The artist, who was raised in Oxford, but is currently based in Washington D.C., is no stranger to mixing politics with vibrant and sometimes visceral paintings.
A series of First Lady portraits she did entitled “Summer in the City,” for instance, juxtaposed the famous women with handguns as they partake in warm weather activities like tennis and swimming.
“It’s that idea that in America, you have to watch your back all the time,” Elkins said as we chatted in the Sally McDonnell Barksdale Honors College on the Ole Miss campus, where “America Selfie” is currently housed.
From a young age, Elkins was always intrigued by art. She first gained experience from painting instructors in Oxford and still remembers her school teacher Lynton Dilley who showed her how to draw homes to scale.
Elkins would go on to get a degree in architecture from the University of Virginia.

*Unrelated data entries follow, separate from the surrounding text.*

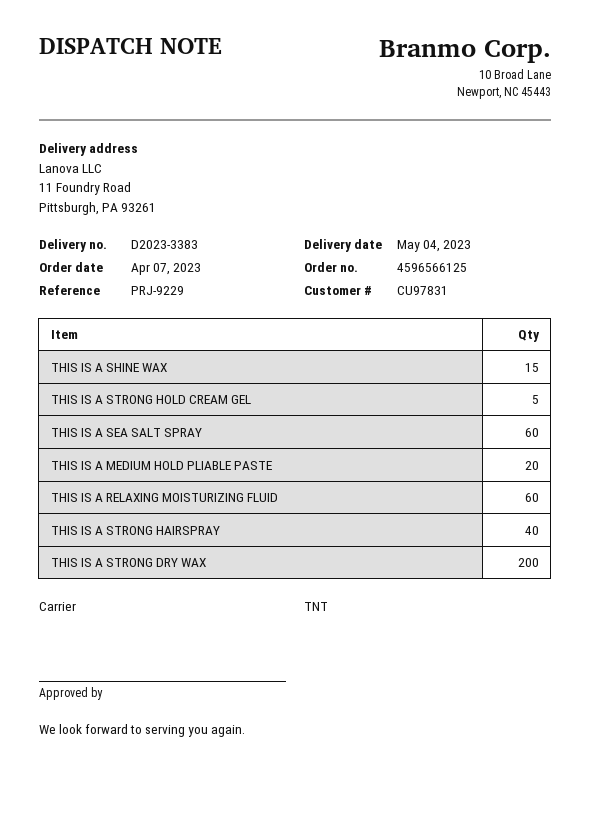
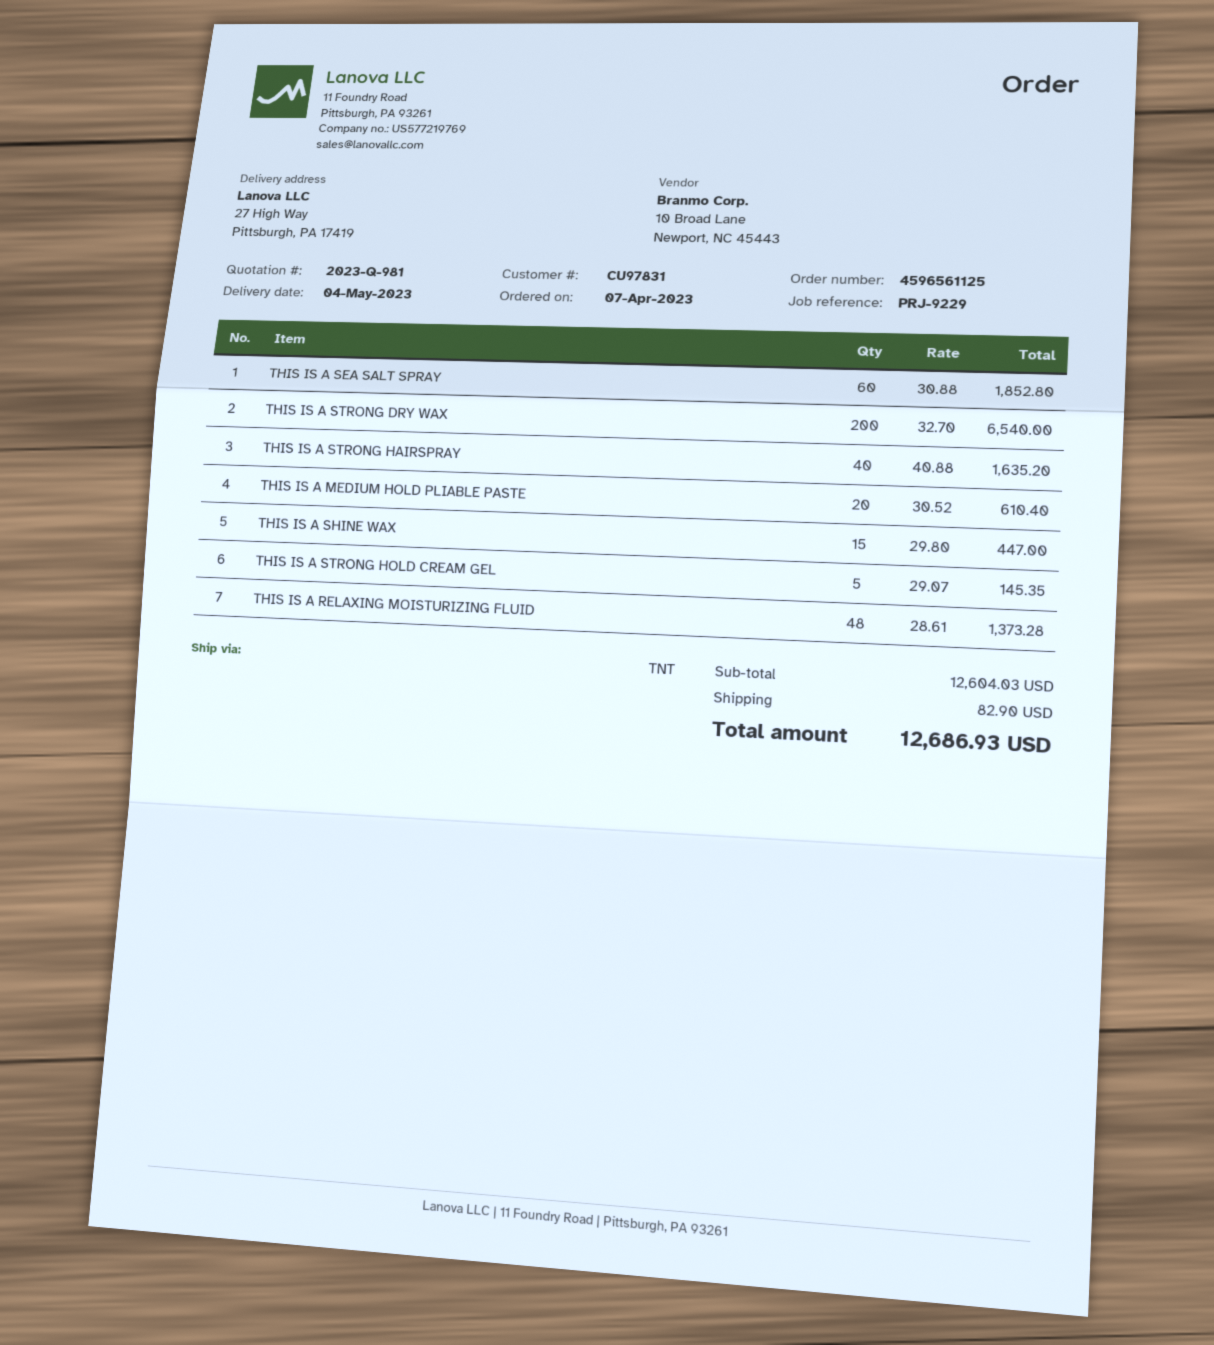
order number: 4596566125 -> 4596561125
ship to: 11 Foundry Road, Pittsburgh, PA 93261 -> 27 High Way, Pittsburgh, PA 17419
THIS IS A RELAXING MOISTURIZING FLUID: 60 -> 48

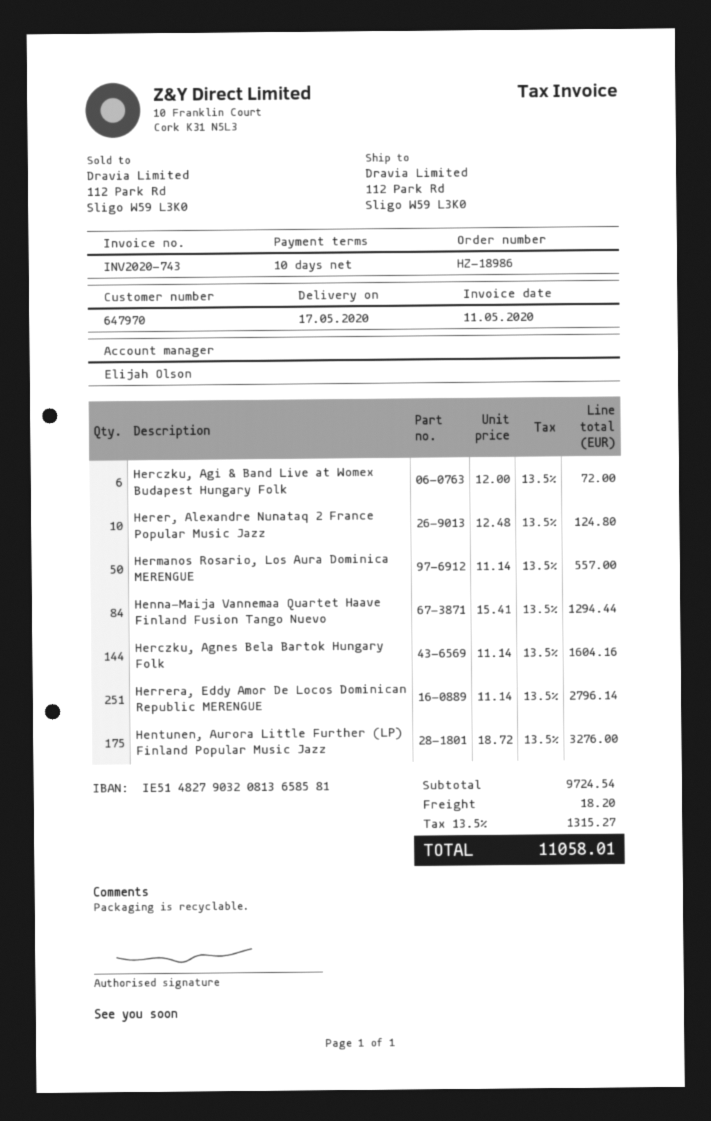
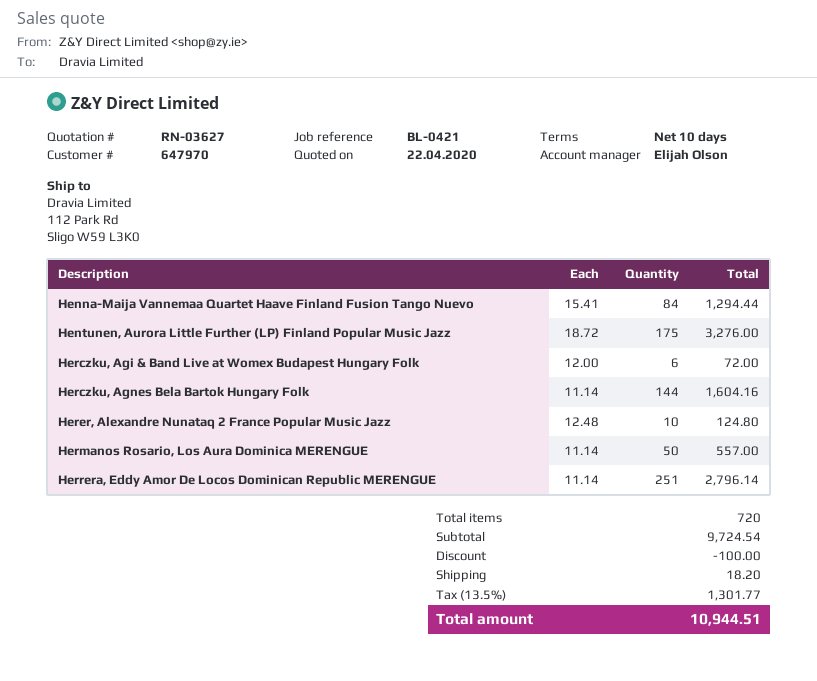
discount: none -> 100.00
tax: 13.5% = 1315.27 -> 13.5% = 1301.77
total: 11058.01 -> 10944.51

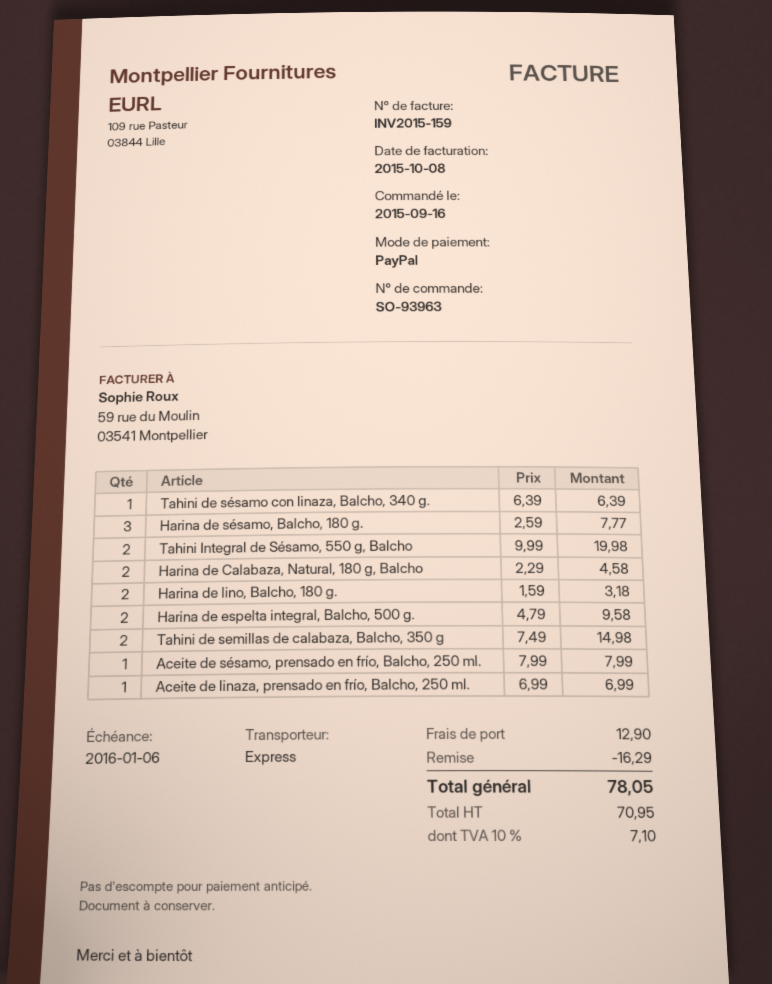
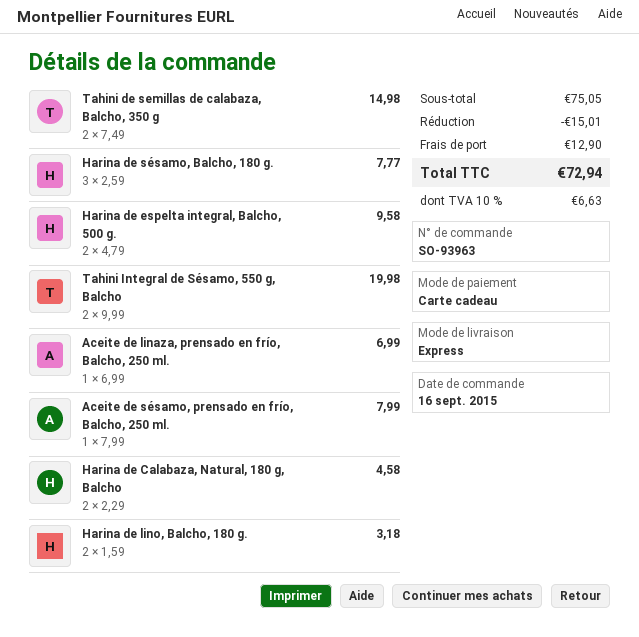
payment method: PayPal -> gift card
Tahini de sésamo con linaza, Balcho, 340 g.: 1 x 6.39 = 6.39 -> none
discount: 16.29 -> 15.01
tax: 10% = 7.10 -> 10% = 6.63
total: 78.05 -> 72.94

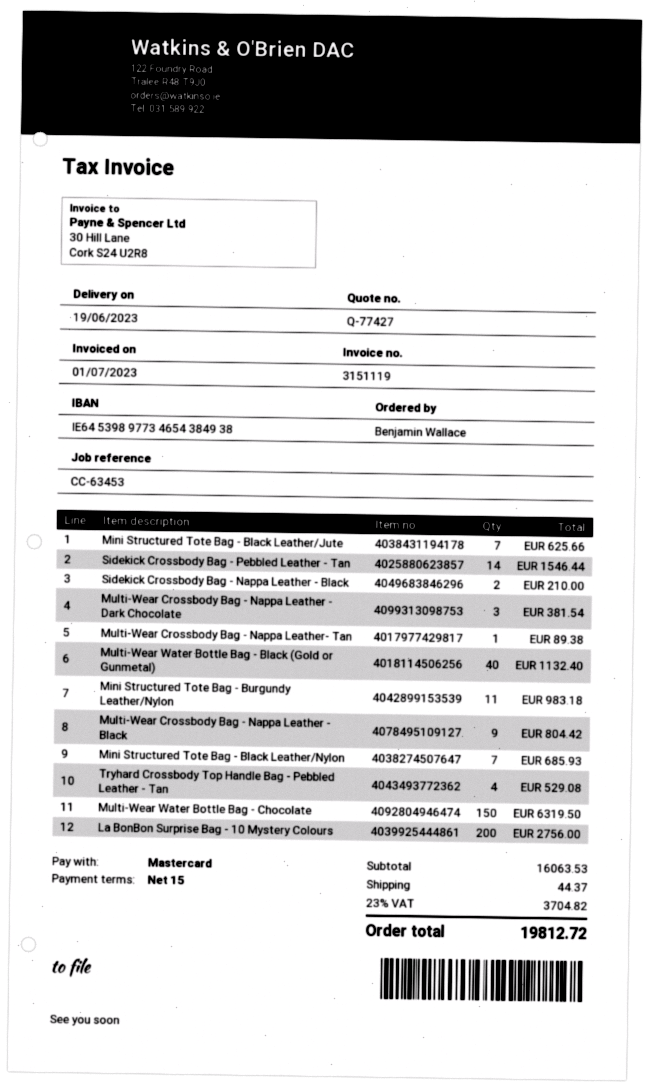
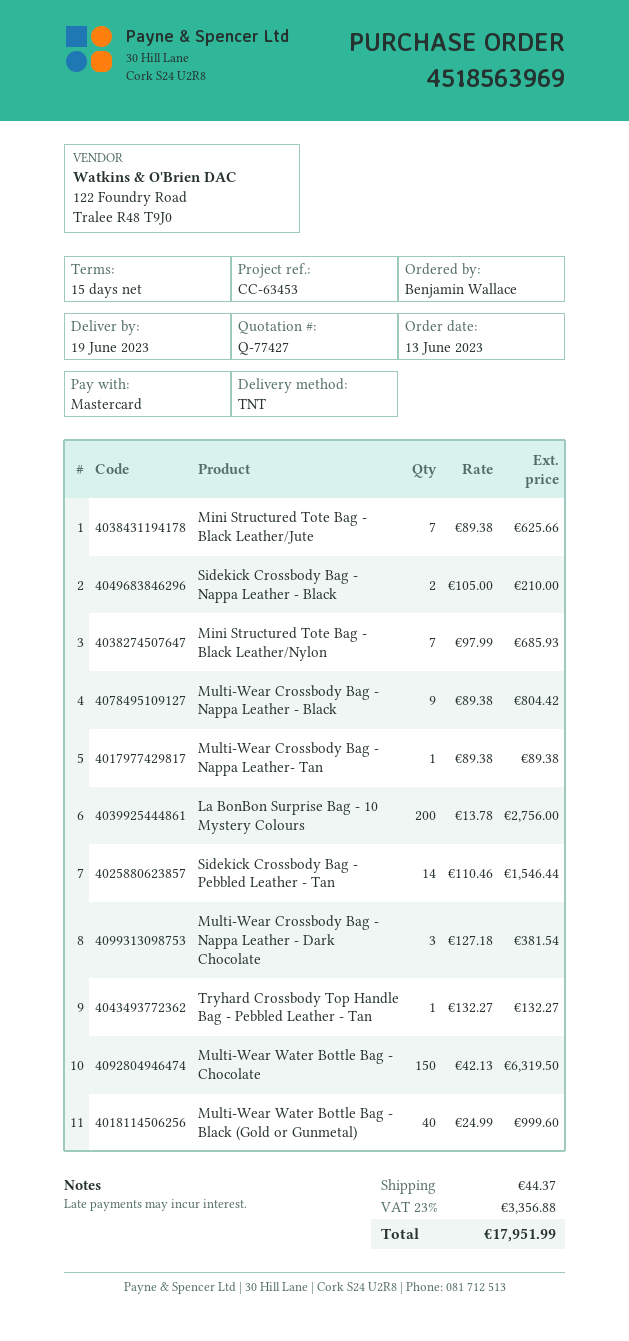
Multi-Wear Water Bottle Bag - Black (Gold or Gunmetal): 40 for 1132.40 -> 40 for 999.60
Mini Structured Tote Bag - Burgundy Leather/Nylon: 11 for 983.18 -> none
Tryhard Crossbody Top Handle Bag - Pebbled Leather - Tan: 4 for 529.08 -> 1 for 132.27
tax: 23% = 3704.82 -> 23% = 3356.88
total: 19812.72 -> 17951.99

When she left Oxford for college, Elkins says that while she was there, she rarely spent time “trying to develop a style.”
“When I got out of college, I thought, ‘how am I going to paint?’” the artist remembered. “For me, it had more to do with what I thought life was about. I came back (to Oxford) after college and I got a studio, but I probably spent more time wandering at the stacks at the university library and reading. It all started from there.”
Elkins emphasized that she wants her work to be, perhaps above all, “aesthetic.”
“But aesthetic — in the fundamental meaning of the word – is to wake up,” she added. “That’s what I’m going for. I want work that will wake you up. So, whether you know anything about art or whether you know a lot, that it will physically draw you in.”
Her installation “America Selfie” encapsulates this idea perfectly. Four 12 foot paintings hang from the ceiling and distill recent political events using imagery that runs the gamut from the women’s marches earlier this year to Klan symbols to Picasso’s “Guernica.”
A central figure in the work is the female Freedom personification as she’s represented atop the Capitol Building in D.C.
“America Selfie” also references the Rape of the Sabine Women, an event from Roman mythology that has been interpreted from generations of artists from Edgar Degas to Peter Paul Rubens.
“It deals with all aspects of our culture, but the underlying drama or motivation is about the situation of women,” Elkins said.
Another obvious influence is the current presidential administration.
“The imagery that they produce is so rich and it lends itself well,” she said. “I don’t see this as necessarily anti-Trump, but more about American history. It’s looking at the whole picture and not just right now. I want to engage people right now. I hope to create a lasting work. American history is varied and disturbing. He’s not really an anomaly. There have been other presidents (like Trump), they just haven’t been as blatant or obvious. These things have been going on for a long time.”
“America Selfie” will be hanging in the Sally McDonnell Barksdale Honors College at the University of Mississippi until Sept. 29.